# Long Expired Cheque.. Can it be cashed?



## Armada (3 Dec 2010)

Hi All, 

Bit of a long shot here but I found a cheque today that was never cashed. It was actually issued by FAS and is in punts. (2001)

Does anyone think at this late stage there would be any point in contacting Fas and asking for it to be re issued?

Its in the region of 1100 euro.


----------



## eastbono (3 Dec 2010)

You would need to contact Fas and ask them if the cheque could be re-issued. You probably will need to send them back the original cheque but take a photo copy of it first and record the cheque number. Good luck and would be interested to know how you get on with it.


----------



## pudds (3 Dec 2010)

I think you've got 2 chances....none and ****all...sorry....wish I could afford to leave cheques lying around like that.

Normally you only have six months to cash a cheque.


----------



## Armada (3 Dec 2010)

It was actually made out to a business... 

I really need to find out first if it was reissued at that time. The staff member who would have dealt with it has long since gone.

It was only when renovating an office it appeared from behind a built in cabinet.


----------



## WindUp (3 Dec 2010)

pudds said:


> I think you've got 2 chances....none and ****all...sorry....wish I could afford to leave cheques lying around like that.
> 
> Normally you only have six months to cash a cheque.
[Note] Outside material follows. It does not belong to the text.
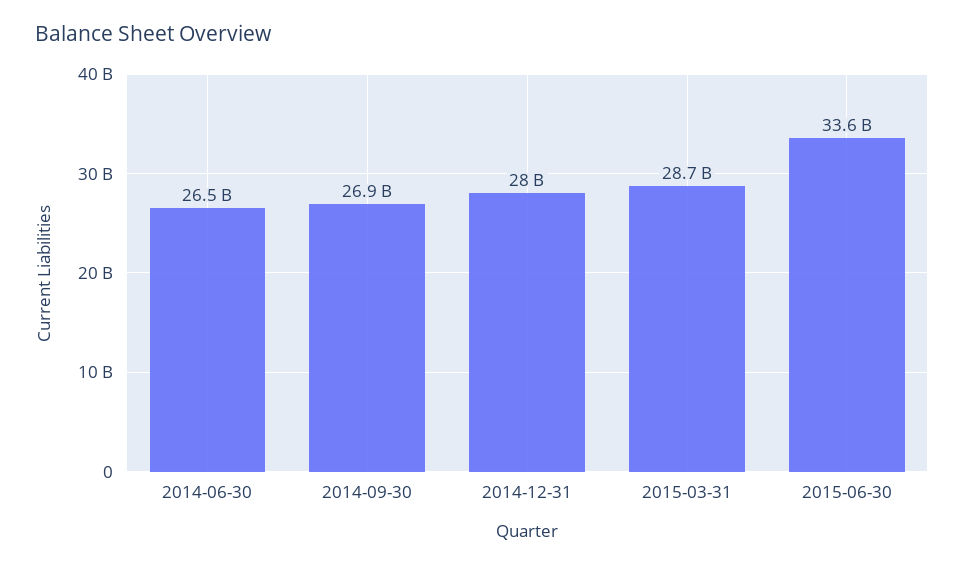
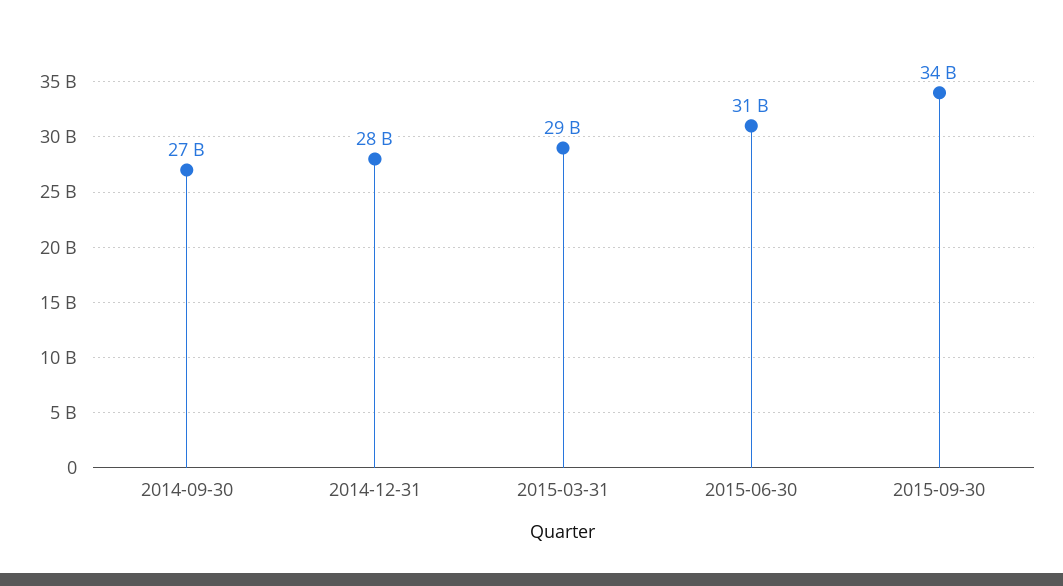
2014-06-30: 26500000000 -> none
2015-06-30: 33600000000 -> 31000000000
2015-09-30: none -> 34000000000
thats just convention really- there is no legal basis---try Fas---they are showing it as uncashed more then  likely!!!


----------



## Armada (3 Dec 2010)

WindUp said:


> thats just convention really- there is no legal basis---try Fas---they are showing it as uncashed more then likely!!!


 

Thank you... Thats what I would have thought too but as I said it probably is a long shot.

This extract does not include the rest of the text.